The Swamp Road Chronicles®


"The Cat Sisters"

(Editor's Note: This report is not of a paranormal nature, but it is horrible and awfully creepy, so I have included it in our Chronicles.)

 

Dear Swamp Road Chronicles,

 

Hello, again. I am Beau Cook; I wrote to you once about a true encounter I had with Swamp Road Sally that you entitled "Miss Ruth," I want to share with you another story that I am personally connected to. You may remember that I was a milkman for over 40 years and Palmer Road was part of my route. The story below is absolutely real.

 

There were two old ladies who lived on Palmer about a mile from Swamp Road. They lived in a terribly run-down old house that I once heard a man describe as "The ugliest house on Palmer Road." It was a sorry sight for sure. The old ladies were sisters, about a year apart in age. I was told that neither of them had ever been married. They had no children, but they had cats! I mean Cats! Every color, every size and age. Every breed of cat in the world, I think, was represented in that pool of cats, to one percentage or another. I'm told that a large group of cats is called a 'clowder', but that is too weak a name for the HERD of cats they had. I'm guessing they owned about 50 or 60 cats. Twice a week I delivered 10 gallons of whole milk to their house. I sometimes saw huge empty cat chow bags in their trash. I believe those cats were well-fed.

 

In December of 1989 I was in a bad accident with my milk truck. I had attempted to stop at a busy intersection, but the road there was icy; I slid through the stop sign and was t-boned by a semi. Obviously, I wasn't killed, but I was critically injured and in a coma for 3 weeks. My milk truck was totaled. There was no one to service my customers, so they simply had to provide for themselves as best they could until I was able to work again. I was off work for 3 months.

 

As I was at home healing, I learned from the local newspaper that the cat-sisters had both passed away.

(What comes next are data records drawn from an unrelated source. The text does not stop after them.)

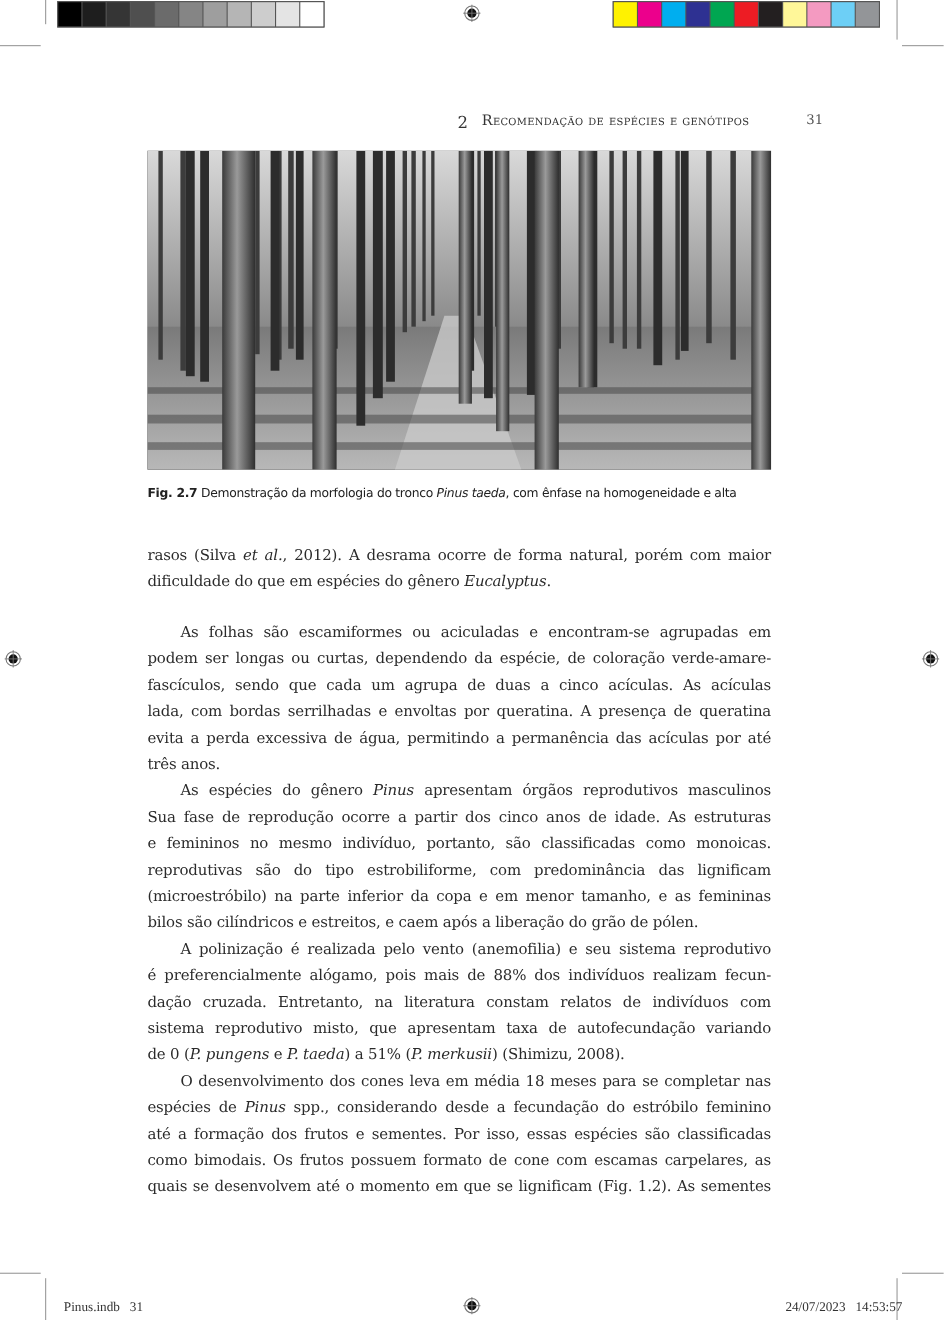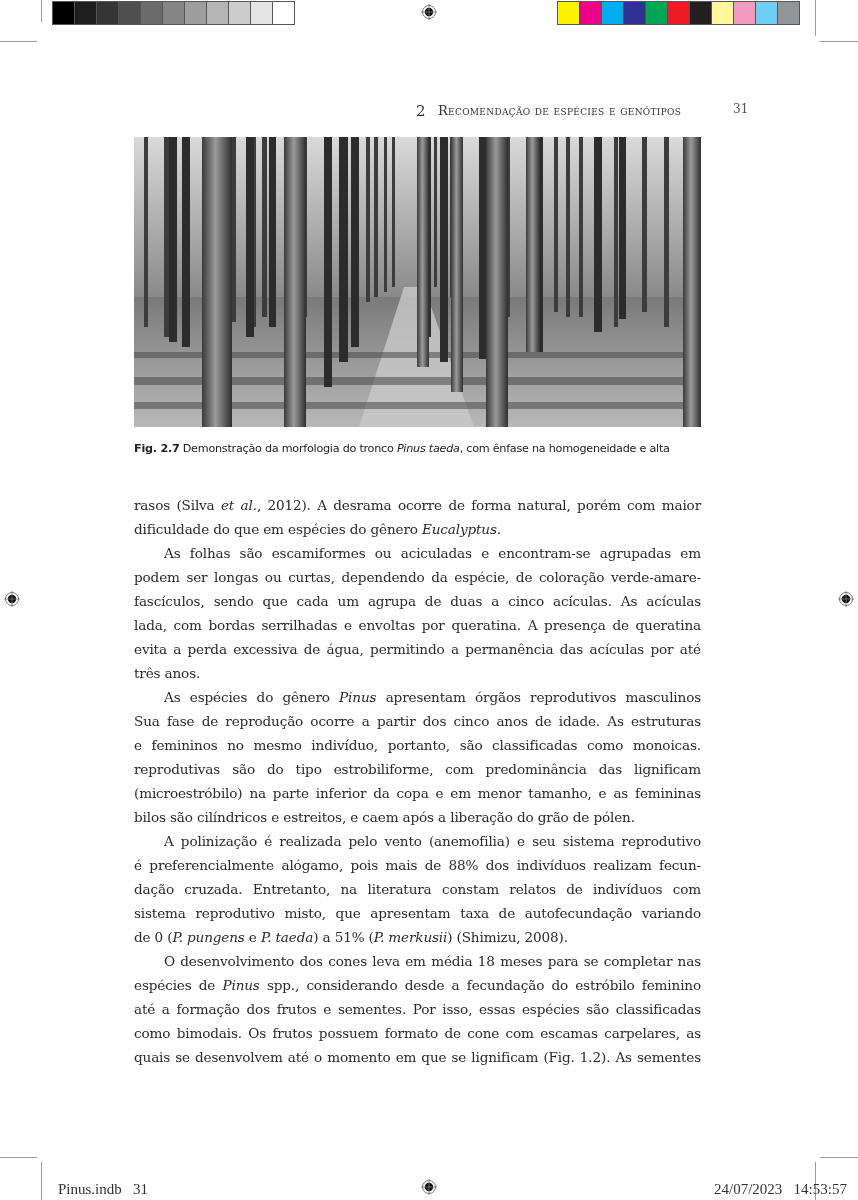--- a/index.html
+++ b/index.html
@@ -192,7 +192,7 @@
   </div>
 
   <div>
-    <span class="line" style="padding-left:30px;">As folhas são escamiformes ou aciculadas e encontram-se agrupadas em</span>
+    <span class="line" style="padding-left:30px;margin-top:22px;">As folhas são escamiformes ou aciculadas e encontram-se agrupadas em</span>
     <span class="line">podem ser longas ou curtas, dependendo da espécie, de coloração verde-amare-</span>
     <span class="line">fascículos, sendo que cada um agrupa de duas a cinco acículas. As acículas</span>
     <span class="line">lada, com bordas serrilhadas e envoltas por queratina. A presença de queratina</span>

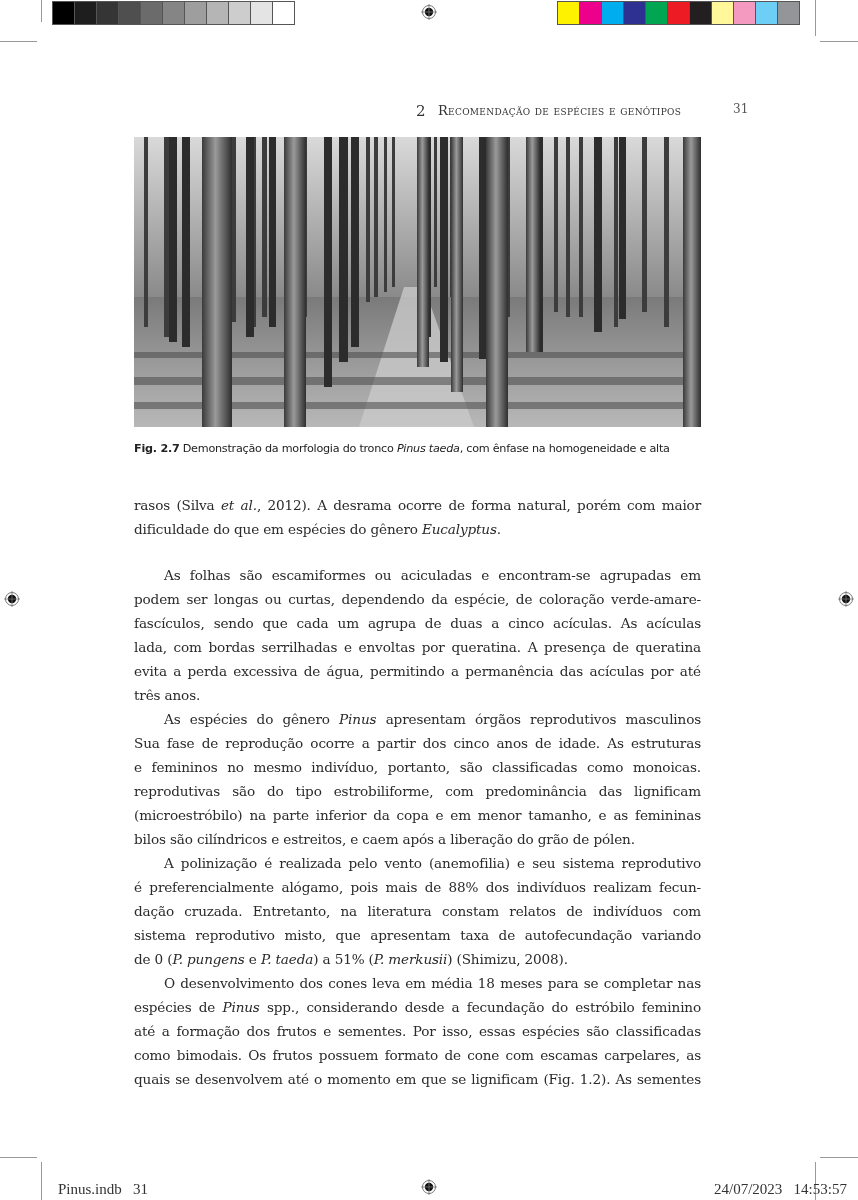--- a/index.html
+++ b/index.html
@@ -28,7 +28,7 @@
   .body-text { position:absolute; left:134px; top:493px; width:567px; font-family:"DejaVu Serif", serif; font-size:13.6px; line-height:24px; color:#2a2a2a; letter-spacing:-0.15px; }
   .body-text .line { display:block; text-align:justify; text-align-last:justify; white-space:nowrap; }
   .body-text .line.last { text-align-last:left; }
-  .slug { position:absolute; top:1181px; font-family:"Liberation Serif", serif; font-size:15px; color:#333; }
+  .slug { position:absolute; top:1181px; font-family:"Liberation Serif", serif; font-size:12px; color:#333; }
 </style>
 </head>
 <body>

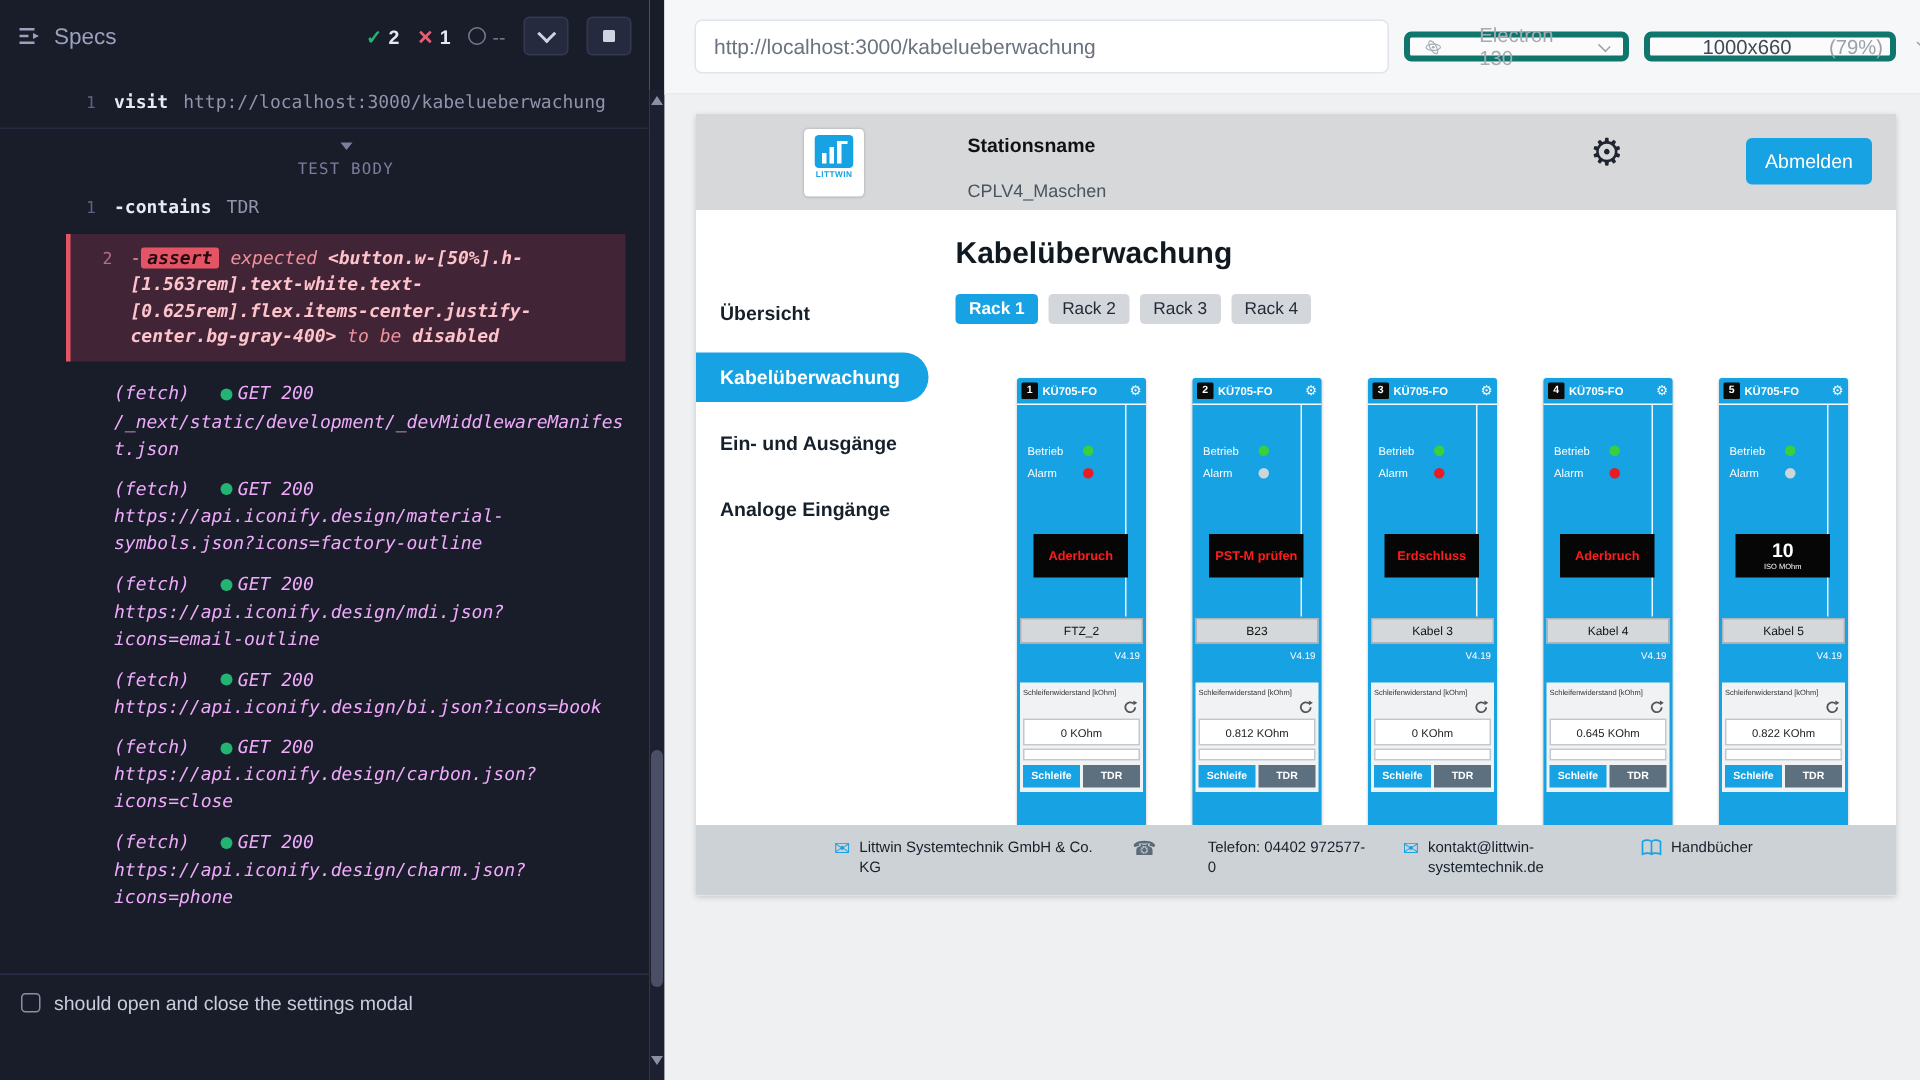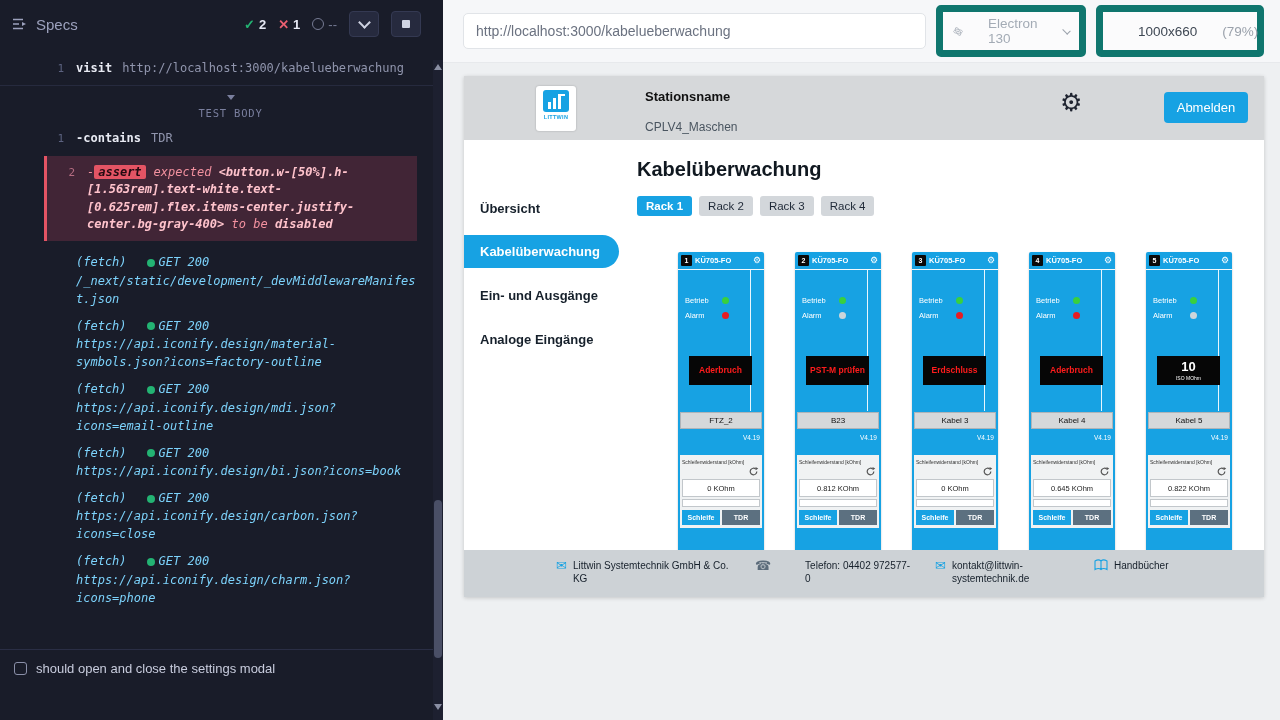--- a/index.html
+++ b/index.html
@@ -72,7 +72,7 @@
   .url-input{width:464px;height:36px;box-sizing:border-box;background:#fff;border:1px solid #e1e4e8;
     border-radius:5px;color:#6b7280;font-size:14px;padding:0 12px;outline:none;
     font-family:"Liberation Sans",sans-serif;}
-  .sel{height:52px;box-sizing:border-box;background:#fbfbfc;border:7px solid #0f766e;border-radius:5px;
+  .sel{height:20px;box-sizing:border-box;background:#fbfbfc;border:4px solid #0f766e;border-radius:5px;
     display:flex;align-items:center;gap:25px;padding:0 10px;cursor:pointer;}
   .sel-browser{margin-left:auto;width:150px;color:#a3abb5;font-size:13.5px;}
   .sel-viewport{width:168px;font-size:13.5px;color:#3f4854;}

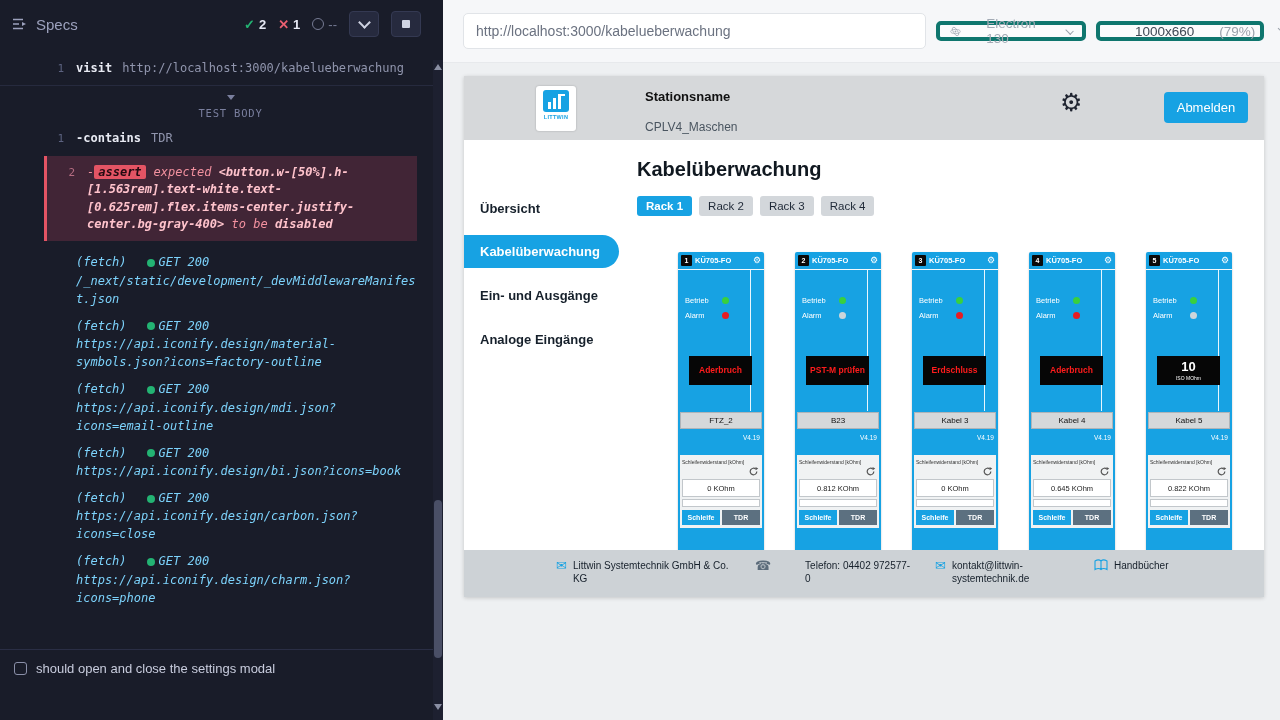--- a/index.html
+++ b/index.html
@@ -45,7 +45,7 @@
   .dash-f{color:#f2919f;}
   .assert-msg{color:#f2919f;overflow-wrap:break-word;display:inline;font-style:italic;}
   .assert-msg b{color:#ffc3cc;font-weight:700;}
-  .fetch-body{flex:1;font-style:italic;color:#7dd3fc;min-width:0;}
+  .fetch-body{flex:1;font-style:italic;color:#f0abfc;min-width:0;}
   .fetch-head{display:flex;align-items:center;gap:4px;}
   .fetch-tag{margin-right:16px;}
   .dot-g{width:8px;height:8px;border-radius:50%;background:#23b373;flex:none;}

They had no phone and there had been over a foot of snow, so the ladies couldn't get out. They had no family or friends, apparently, so they weren't found until about 3 weeks after they had passed. The coroner determined that one had passed about 2 days before the other; both died of natural causes.

 

The coroner's assistant back then was a man who was one of my milk delivery customers. He liked to talk a bit when I came by and one day he told me, in confidence, the full story of the sisters' deaths. He said that the sisters had died of natural causes, but they had been dead for 3 weeks in a house full of hungry cats. He said their bones had been picked clean.

The cats were all euthanized, and the house was condemned and later burned by the local fire department for practice.

The unpleasant elements of the story were not made public.

 

A nice, new ranch-style home has been built on the site recently. I guess it would be unkind to stop and tell them about the history of the piece of ground their new home rests upon. So, I guess I won't.

 

Thanks,

 Beau Cook

 

As submitted by Beau Cook 7-16-2023, Baltimore Ohio.